__BRIEF__: Every single entry should be printed exactly.
++++ ENTRIES SUPPLIED ++++
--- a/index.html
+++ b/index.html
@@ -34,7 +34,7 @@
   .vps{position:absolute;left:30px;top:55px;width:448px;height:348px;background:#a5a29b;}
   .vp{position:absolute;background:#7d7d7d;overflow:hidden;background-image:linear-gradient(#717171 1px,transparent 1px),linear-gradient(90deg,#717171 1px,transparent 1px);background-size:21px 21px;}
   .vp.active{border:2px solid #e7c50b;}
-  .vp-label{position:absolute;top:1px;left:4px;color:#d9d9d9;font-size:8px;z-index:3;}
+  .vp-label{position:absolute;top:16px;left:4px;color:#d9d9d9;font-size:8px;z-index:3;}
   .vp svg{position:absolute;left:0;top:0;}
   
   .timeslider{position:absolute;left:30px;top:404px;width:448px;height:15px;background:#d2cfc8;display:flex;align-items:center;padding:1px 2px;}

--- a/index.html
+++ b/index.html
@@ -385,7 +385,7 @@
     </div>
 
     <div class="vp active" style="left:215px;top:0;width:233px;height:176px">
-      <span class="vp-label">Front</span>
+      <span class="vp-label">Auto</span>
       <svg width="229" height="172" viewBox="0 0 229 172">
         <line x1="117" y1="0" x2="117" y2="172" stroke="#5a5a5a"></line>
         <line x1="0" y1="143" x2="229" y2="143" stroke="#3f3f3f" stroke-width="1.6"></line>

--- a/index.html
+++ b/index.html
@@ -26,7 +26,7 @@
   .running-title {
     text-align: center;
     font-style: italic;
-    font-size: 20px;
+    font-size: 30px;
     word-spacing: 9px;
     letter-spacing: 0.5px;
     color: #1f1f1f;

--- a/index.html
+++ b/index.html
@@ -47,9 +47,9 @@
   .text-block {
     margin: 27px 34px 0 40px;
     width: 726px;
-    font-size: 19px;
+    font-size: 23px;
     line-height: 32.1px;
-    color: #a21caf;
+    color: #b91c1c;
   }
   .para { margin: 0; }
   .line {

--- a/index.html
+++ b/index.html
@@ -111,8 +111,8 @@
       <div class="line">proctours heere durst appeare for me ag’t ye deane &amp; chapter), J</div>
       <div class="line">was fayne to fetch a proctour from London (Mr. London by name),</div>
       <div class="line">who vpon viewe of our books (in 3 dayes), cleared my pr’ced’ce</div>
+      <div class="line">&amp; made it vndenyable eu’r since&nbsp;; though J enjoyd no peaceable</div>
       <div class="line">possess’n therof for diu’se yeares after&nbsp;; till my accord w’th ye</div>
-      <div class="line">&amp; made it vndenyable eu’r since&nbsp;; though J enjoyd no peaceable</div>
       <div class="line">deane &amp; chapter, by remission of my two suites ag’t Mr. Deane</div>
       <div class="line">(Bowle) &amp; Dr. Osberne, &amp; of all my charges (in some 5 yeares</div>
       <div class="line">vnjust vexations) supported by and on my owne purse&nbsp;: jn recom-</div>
++++
__RESPONSE TO THE TASK__:
--- a/index.html
+++ b/index.html
@@ -34,7 +34,7 @@
   .vps{position:absolute;left:30px;top:55px;width:448px;height:348px;background:#a5a29b;}
   .vp{position:absolute;background:#7d7d7d;overflow:hidden;background-image:linear-gradient(#717171 1px,transparent 1px),linear-gradient(90deg,#717171 1px,transparent 1px);background-size:21px 21px;}
   .vp.active{border:2px solid #e7c50b;}
-  .vp-label{position:absolute;top:1px;left:4px;color:#d9d9d9;font-size:8px;z-index:3;}
+  .vp-label{position:absolute;top:16px;left:4px;color:#d9d9d9;font-size:8px;z-index:3;}
   .vp svg{position:absolute;left:0;top:0;}
   
   .timeslider{position:absolute;left:30px;top:404px;width:448px;height:15px;background:#d2cfc8;display:flex;align-items:center;padding:1px 2px;}

--- a/index.html
+++ b/index.html
@@ -385,7 +385,7 @@
     </div>
 
     <div class="vp active" style="left:215px;top:0;width:233px;height:176px">
-      <span class="vp-label">Front</span>
+      <span class="vp-label">Auto</span>
       <svg width="229" height="172" viewBox="0 0 229 172">
         <line x1="117" y1="0" x2="117" y2="172" stroke="#5a5a5a"></line>
         <line x1="0" y1="143" x2="229" y2="143" stroke="#3f3f3f" stroke-width="1.6"></line>

--- a/index.html
+++ b/index.html
@@ -26,7 +26,7 @@
   .running-title {
     text-align: center;
     font-style: italic;
-    font-size: 20px;
+    font-size: 30px;
     word-spacing: 9px;
     letter-spacing: 0.5px;
     color: #1f1f1f;

--- a/index.html
+++ b/index.html
@@ -47,9 +47,9 @@
   .text-block {
     margin: 27px 34px 0 40px;
     width: 726px;
-    font-size: 19px;
+    font-size: 23px;
     line-height: 32.1px;
-    color: #a21caf;
+    color: #b91c1c;
   }
   .para { margin: 0; }
   .line {

--- a/index.html
+++ b/index.html
@@ -111,8 +111,8 @@
       <div class="line">proctours heere durst appeare for me ag’t ye deane &amp; chapter), J</div>
       <div class="line">was fayne to fetch a proctour from London (Mr. London by name),</div>
       <div class="line">who vpon viewe of our books (in 3 dayes), cleared my pr’ced’ce</div>
+      <div class="line">&amp; made it vndenyable eu’r since&nbsp;; though J enjoyd no peaceable</div>
       <div class="line">possess’n therof for diu’se yeares after&nbsp;; till my accord w’th ye</div>
-      <div class="line">&amp; made it vndenyable eu’r since&nbsp;; though J enjoyd no peaceable</div>
       <div class="line">deane &amp; chapter, by remission of my two suites ag’t Mr. Deane</div>
       <div class="line">(Bowle) &amp; Dr. Osberne, &amp; of all my charges (in some 5 yeares</div>
       <div class="line">vnjust vexations) supported by and on my owne purse&nbsp;: jn recom-</div>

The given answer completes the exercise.